A local Communist Party secretary, Gao Jianpo, insists that Baiyangdian's problems are temporary and minor, part of nature's cyclical ebb and flow. But the villagers say something else is happening, and the experts say they are right.

"This isn't just a natural phenomenon. It has more to do with mankind," said Liu Changming, a professor at the Chinese Academy of Sciences, adding that less water reaches Baiyangdian because the cities, factories and farms upriver are using more. "And when there's a drought, people use even more water."

In the 1950s, the lakes of Baiyangdian covered more than 310 square miles. Today, local officials say 186 square miles remain under water; Liu puts the figure closer to 44 square miles.

But local officials still brag about Baiyangdian to investors looking for reliable water supplies for factories, and reservoirs siphon off water from all nine of the rivers that flow here. When rainfall is heavy, the government sometimes releases water from the reservoirs and publishes articles describing how Baiyangdian has recovered.

Another problem is pollution. In February 2000 and again in December, tens of thousands of dead fish were found floating on the lakes, apparently victims of toxic discharges from paper mills and chemical factories. Fishermen said they received "pollution relief" payments as compensation, but Gao, the local official, declined to discuss the subject.

"We should talk less about this," he said, steering the conversation to tourism.

In Beijing, environmental officials acknowledge the Baiyangdian lakes are among the most polluted in China.
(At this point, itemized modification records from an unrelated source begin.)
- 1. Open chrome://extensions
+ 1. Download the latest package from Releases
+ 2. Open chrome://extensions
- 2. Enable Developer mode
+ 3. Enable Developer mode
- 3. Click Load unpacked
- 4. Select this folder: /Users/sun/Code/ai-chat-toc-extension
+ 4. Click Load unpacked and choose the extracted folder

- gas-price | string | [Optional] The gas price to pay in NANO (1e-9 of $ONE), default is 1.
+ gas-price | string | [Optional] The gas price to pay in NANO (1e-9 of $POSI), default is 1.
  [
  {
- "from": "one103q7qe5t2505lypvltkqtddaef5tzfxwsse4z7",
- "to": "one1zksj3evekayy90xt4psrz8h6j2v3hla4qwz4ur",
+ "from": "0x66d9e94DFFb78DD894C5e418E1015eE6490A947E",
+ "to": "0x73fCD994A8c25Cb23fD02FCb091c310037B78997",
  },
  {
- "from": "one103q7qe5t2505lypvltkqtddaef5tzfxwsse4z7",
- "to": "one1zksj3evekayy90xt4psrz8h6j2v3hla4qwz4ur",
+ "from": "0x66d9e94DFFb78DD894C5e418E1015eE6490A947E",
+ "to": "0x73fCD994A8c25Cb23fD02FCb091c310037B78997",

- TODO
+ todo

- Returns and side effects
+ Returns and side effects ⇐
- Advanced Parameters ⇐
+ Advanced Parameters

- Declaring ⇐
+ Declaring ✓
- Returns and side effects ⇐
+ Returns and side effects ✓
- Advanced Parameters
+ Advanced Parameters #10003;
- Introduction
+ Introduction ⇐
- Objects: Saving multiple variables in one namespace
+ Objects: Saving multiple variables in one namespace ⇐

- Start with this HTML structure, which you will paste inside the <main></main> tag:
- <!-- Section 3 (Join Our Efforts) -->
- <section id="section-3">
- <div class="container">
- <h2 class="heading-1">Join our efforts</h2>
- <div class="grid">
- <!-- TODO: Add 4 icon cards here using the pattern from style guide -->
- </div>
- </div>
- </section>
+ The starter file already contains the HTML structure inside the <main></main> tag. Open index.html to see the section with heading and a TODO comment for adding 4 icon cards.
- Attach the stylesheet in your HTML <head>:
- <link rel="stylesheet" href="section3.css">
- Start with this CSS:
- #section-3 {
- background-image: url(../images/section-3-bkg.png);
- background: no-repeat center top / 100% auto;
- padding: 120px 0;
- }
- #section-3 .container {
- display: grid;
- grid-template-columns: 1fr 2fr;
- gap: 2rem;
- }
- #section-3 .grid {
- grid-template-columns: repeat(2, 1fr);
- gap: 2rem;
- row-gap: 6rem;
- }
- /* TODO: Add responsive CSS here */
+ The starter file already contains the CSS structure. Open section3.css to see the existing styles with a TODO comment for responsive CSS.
One government study in the mid-1990s discovered liver and esophageal cancer rates in the villages around Baiyangdian that were three times higher than those of villages with cleaner water supplies.

The government has tried to save Baiyangdian, partly because it is so well known. All Chinese schoolchildren read an essay about how villagers here waged a guerrilla war against the Japanese during World War II, hiding in the complex network of waterways and moving underwater by breathing through straws.

As early as 1972, Premier Zhou Enlai called a special meeting to protect Baiyangdian. There have been many more meetings since, and the government says it has shut down hundreds of paper mills, tanneries, dye factories and oil refineries and spent millions building waste-treatment facilities around the lake.

But, according to Liu, 80 to 90 percent of the wastewater from the cities and farms upstream still is not treated before it flows into Baiyangdian. And because there is less water in the lakes, the pollution has a greater effect.

The lack of water and its declining quality mean the reeds are growing shorter, making it more difficult for villagers to weave the mats they export to Japan. Even Baiyangdian's duck eggs, known for their red yolks, are losing that special characteristic.

"There's not enough in the water for the ducks to eat," complained Xia Huitian, 24, tending his flock of 2,000 ducks.

Perhaps the fishermen and their cormorants have it worst.

"Mandarin fish, blunt-snout bream, yellow croaker," said fisherman Chen Enpo, 67, listing some of the species that have disappeared. "There are fewer fish now, and fewer kinds of fish too. . . . On bad days, we don't catch any at all."

So the cormorant fishermen are fading from Baiyangdian, too. They are all old men now, and none of their children has chosen to learn the trade.

"They can't support themselves doing it. . . . If there's no water, how can there be fish?" asked Chen Changdai, whose two sons make a living on the land. "It's hard to take. . . . I remember as a boy I used to swim in the lake and drink the water, and it tasted sweet."